Town Treasures

Town Treasures: Jacob ‘Jake’ Hardee

December 6, 2013 

Jacob Hardee

Jacob Hardee, a 2013 Chapel Hill Historical Society "Town Treasure."

MICHAEL HOBBS

Jacob”Jake” Hardee is being honored as a 2013 Town Treasure for his leadership of community efforts related to volunteer fire-fighting and emergency medical assistance.

A third-generation Carrboro resident, Jake Hardee was born in a house that stood in what is now Wendy’s parking lot. His grandfather, who had moved to Carrboro from South Carolina in 1919, operated the store where Cliff’s Meat Market now stands.

From that ringside seat to commerce and daily life in his hometown, Hardee enjoyed paying work as an insurance salesman, a deputy sheriff and a hospital supervisor. But the work nearest and dearest to his heart is the more than two decades he spent as a volunteer firefighter, and specifically his leadership in calling the organizational meeting of what was to become the South Orange Rescue Squad.

As the last volunteer fire chief for Carrboro, Hardee realized the department had the right equipment to respond to medical emergencies in the community, but not the trained personnel to do so. After identifying the need and interest in such public service, Hardee worked with Tom Griggs, M.D., a recent UNC School of Medicine graduate to set up a training program for community volunteers and medical students who were interested in emergency medicine. He approached local civic clubs about the need for a designated rescue vehicle, and the Lion’s Club donated the squad’s first ambulance – a repurposed hearse – in the early 1970s. Soon thereafter, when the squad needed space for their own building, Hardee wasn’t shy about knocking on the door of the then local city executive for NCNB (the predecessor to today ís Bank of America) and making the case.

The resources were made available, and the station ís home on Roberson Street in Carrboro is the result. Today, the South Orange Rescue Squad remains an all-volunteer squad, true to its founding principles of providing a strong student and community volunteer service focused on promoting education about and participation in rescue and emergency services. A tax-exempt organization, the South Orange Rescue Squad provides life-saving and life-changing service to Orange County residents, the UNC campus and the UNC Healthcare system.

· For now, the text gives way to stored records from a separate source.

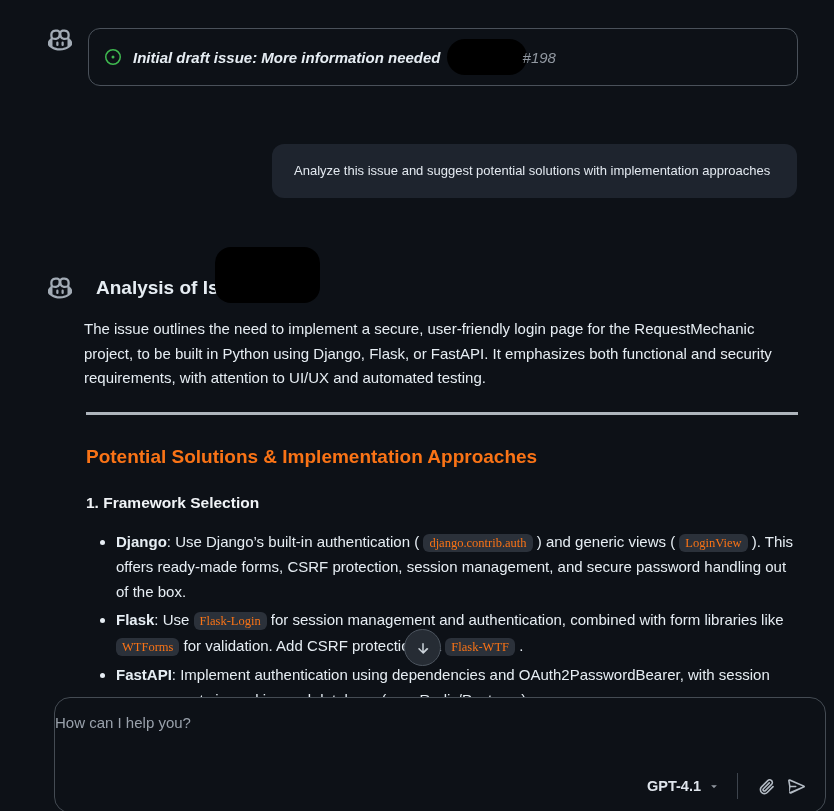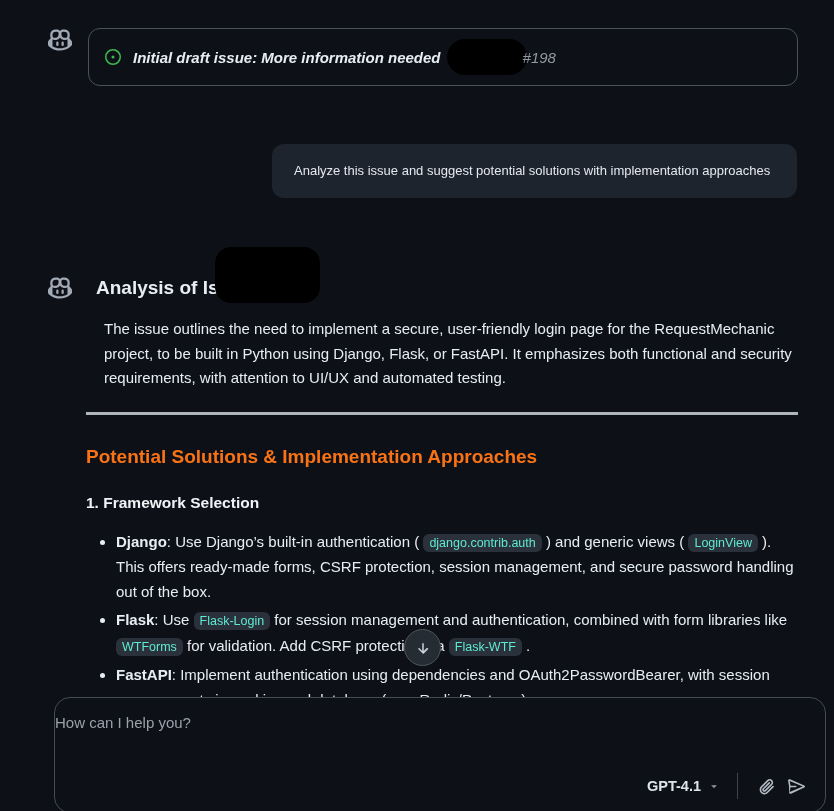--- a/index.html
+++ b/index.html
@@ -45,7 +45,7 @@
   .issue-link { color:#6b84ea; text-decoration:underline; font-weight:700; white-space:nowrap; }
   .redaction-block { position:absolute; left:167px; top:-29px; width:105px; height:56px; background:#000; border-radius:16px; z-index:3; }
 
-  .intro { margin:17px 0 0 56px; width:714px; font-size:15px; line-height:24.5px; color:#e6edf3; }
+  .intro { margin:17px 0 0 36px; width:714px; font-size:15px; line-height:24.5px; color:#e6edf3; }
   .divider { margin:21px 0 0 38px; width:712px; height:3px; background:#aeb5bc; border:none; }
   .section-title { margin:30px 0 0 38px; font-size:19px; line-height:24px; font-weight:700; color:#f97316; }
   .subsection-title { margin:24px 0 0 38px; font-size:15.5px; line-height:20px; font-weight:700; color:#f0f3f6; }

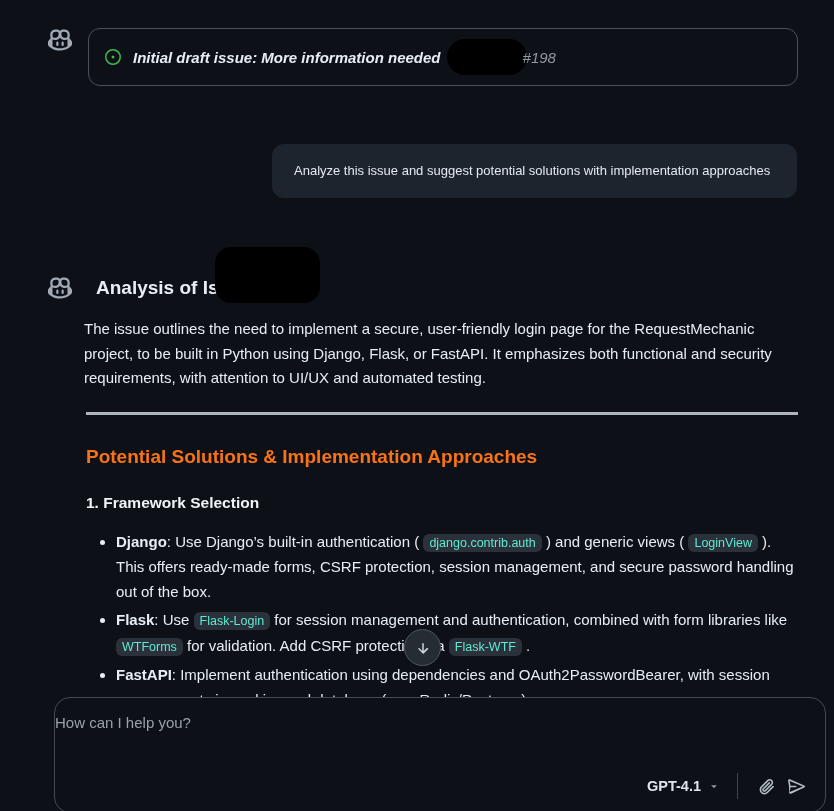--- a/index.html
+++ b/index.html
@@ -54,8 +54,8 @@
   .bullets li::marker { color:#e6edf3; }
   .b { font-weight:700; }
   .codespan {
-    font-family:Liberation Sans, sans-serif; font-size:12.5px;
-    background:#2b313a; color:#5eead4; padding:2px 6px; border-radius:6px;
+    font-family:Liberation Serif, serif; font-size:12.5px;
+    background:#2b313a; color:#f97316; padding:2px 6px; border-radius:6px;
     white-space:nowrap;
   }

Without hesitation when asked about his most gratifying work, Hardee eagerly tells the story of the rescue squad’s beginnings, weaving a history but not taking enough of the credit.

“We were going on donations,“ he said.”People we approached could see the need. Everyone came together, and it worked out. I’m right proud of that.”

Hardee has seen a lot of change in his hometown.

“I remember when the Town of Carrboro had only one vehicle and three employees – a town manager, a maintenance man and a chief of police. Now, I don’t know how many vehicles the town owns, but it seems like there are four people riding in every one.”

With the exception of two years service in the U.S. Army, Hardee has lived in his hometown all his life. Favorite pastimes were swimming in Mrs. Sparrow’s Pool and in Hogan’s Lake, the only places for recreation. And in the Charlie “Choo-Choo” Justice era at UNC, everybody went to the football games.

As for the future, Hardee is concerned about the growth of the little mill village where everybody knew everybody.

“I was happy with it the way it was, but I knew it couldn’t and wouldn’t stay that way. Now, every time you turn around, it costs a lot more to live here.”

Town Treasures, a program of the Chapel Hill Historical Society since 2008, honors those at least 75 years old who have generously served our community with kind hearts and good deeds.